Less than two years after the launch of Saga of the Swamp Thing, the eponymous creature was changed forever when legendary writer Alan Moore revealed, in issue 21, that Alec Holland had died moments after his flaming dash into the marsh. What had emerged, the beast that had gone by the moniker of Swamp Thing, that had battled a maniacal necromancer, encountered the Bat of Gotham, and been both the protector and downfall of the harbinger of the Antichrist, had actually been a plant elemental with the memories, intellect, and emotions of Alec Holland.

This version of the Swamp Thing became the status quo for roughly two and a half decades. Then, in 2011, things got confusing. Following the Blackest Night event, in which most of their heroes of the time battled against the death-empowered Black Lantern Corps, DC released the follow up event Brightest Day. A handful of heroes, resurrected by the life-empowered White Lantern battery, were charged with finding the ultimate champion of life. That champion, as it turns out, was to be Alec Holland. Having lost Holland's mental imprint, Swamp Thing for some reason now believed itself to be Nekron, the founder/leader/ of the Black Lantern Corps, becoming a rampaging avatar of death. Transformed by the White Lantern into a new omni-elemental Swamp Thing, Alec battles and defeats his now-dark doppleganger, eventually heading off to wreak havoc on those who would threaten the environment.
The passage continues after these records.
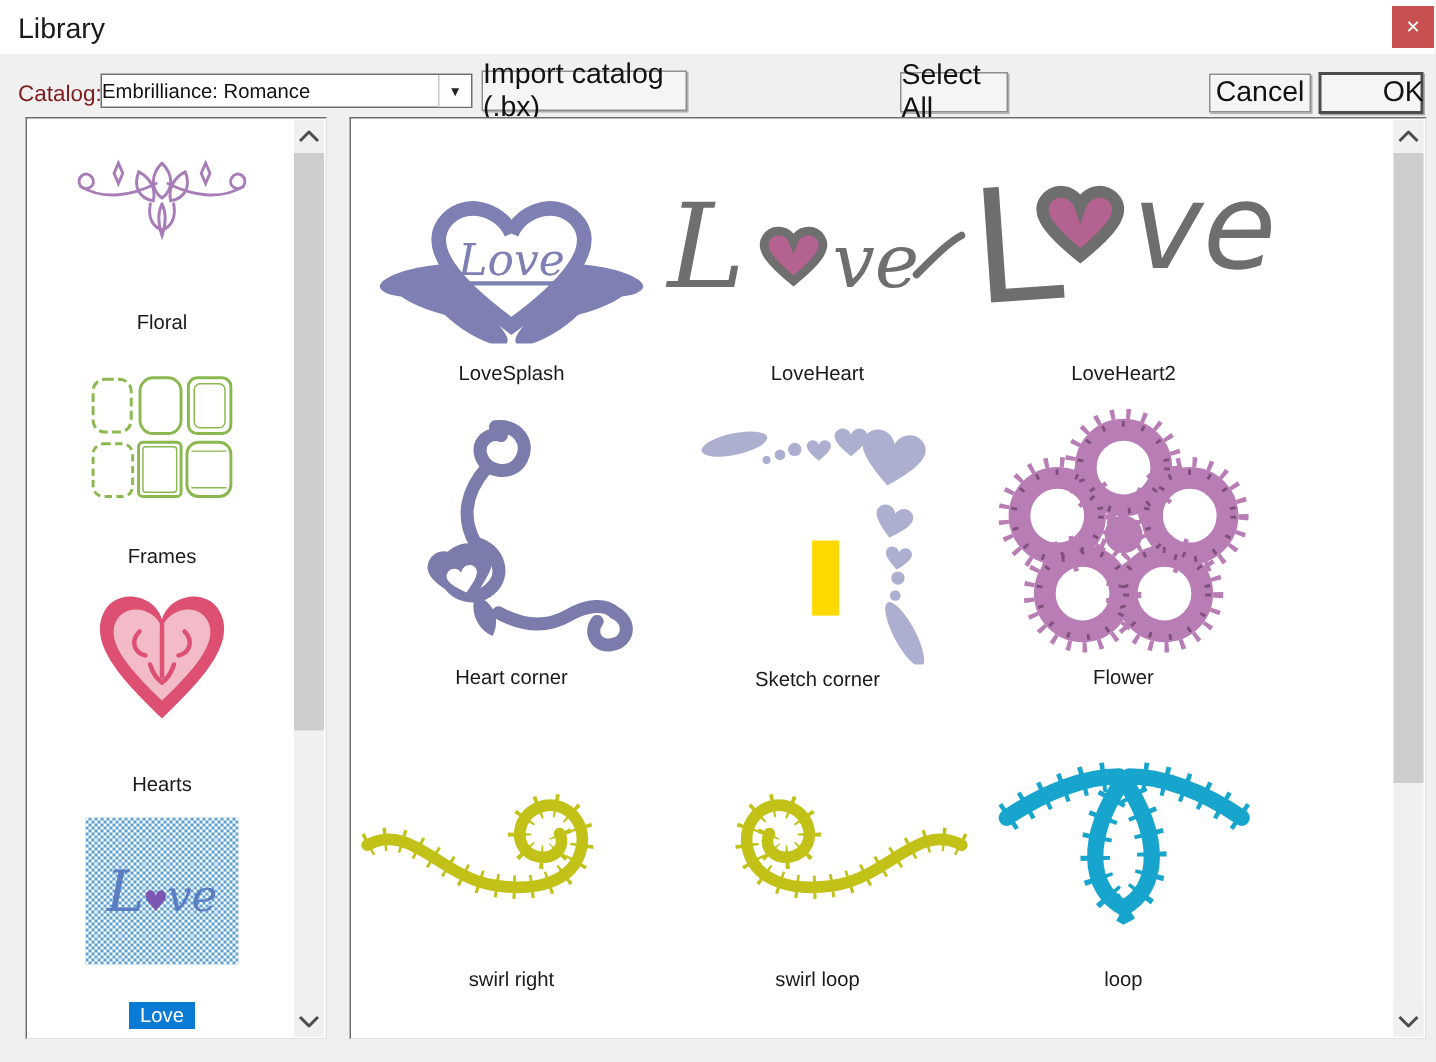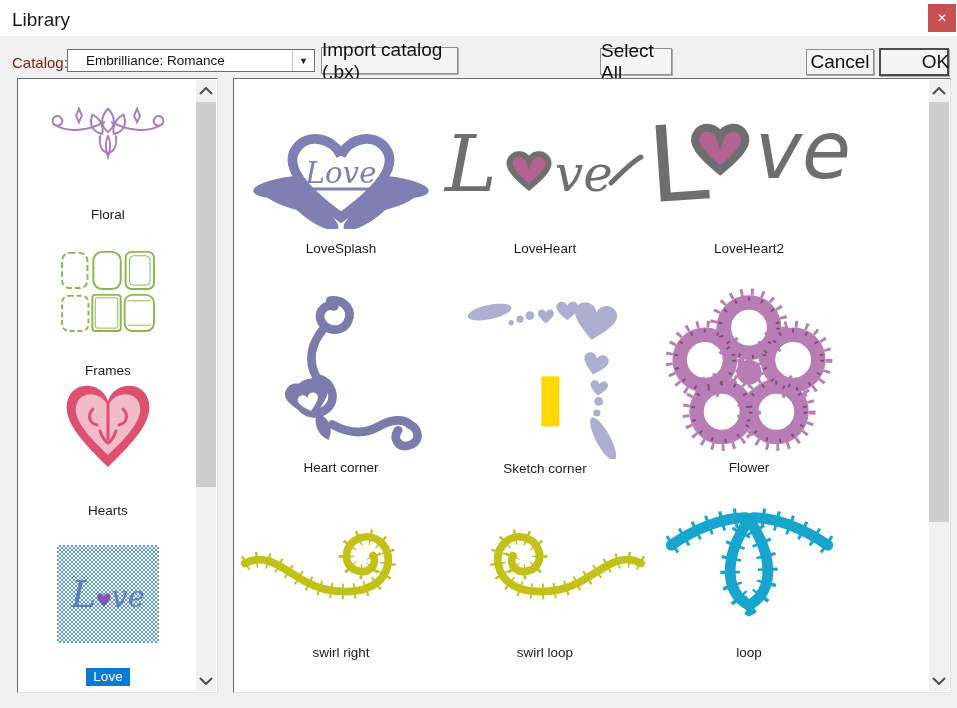"Embrilliance: Romance" #combobox .val { padding-left: 18px -> 0 }
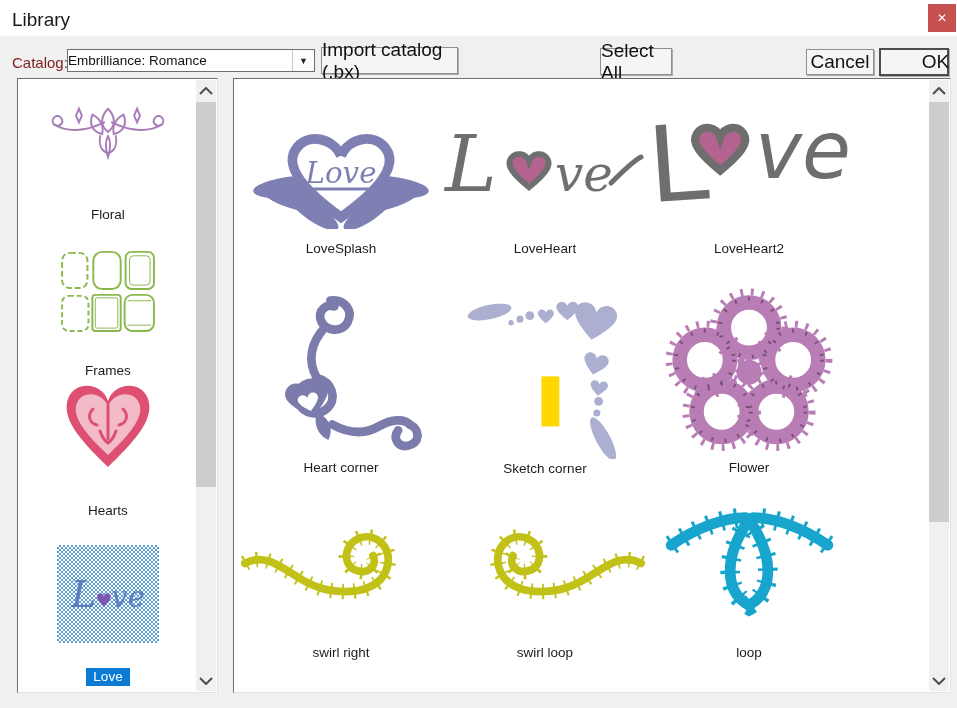"Heart corner" .r2 { top: 208px -> 192px }
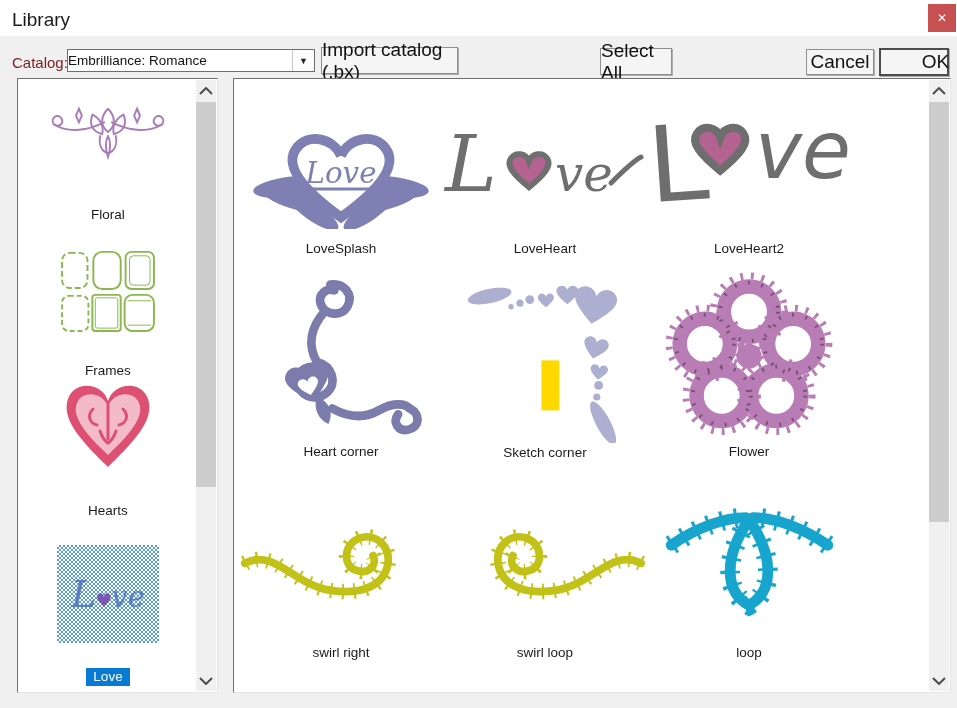"Hearts" #cat-hearts { top: 296px -> 308px }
While this might not be a reintroduction to the mainstream DC universe that Swamp Thing fans were hoping for, it was at least a singular storyline. A few months later, however, DC would introduce the continuity shakeup that was the New 52.
In the first issue of the New 52 Swamp Thing series, Alec Holland is very much alive, though human (again?). It is revealed that in this version of reality that it was Parliament of Trees that had revived Holland. They reveal that it had always been Alec's destiny to become their greatest champion, their "warrior king", and when the lab explosion had left his body too ravaged to transform they had created a body in which to house a copy of his consciousness. That copy now apparently dead, Alec possesses all of the memories accrued over the years, including strong feelings for Abigail Arcane. Eventually, to save both Abby and himself from the Rot, Alec accepted his destiny, becoming the champion of the Green.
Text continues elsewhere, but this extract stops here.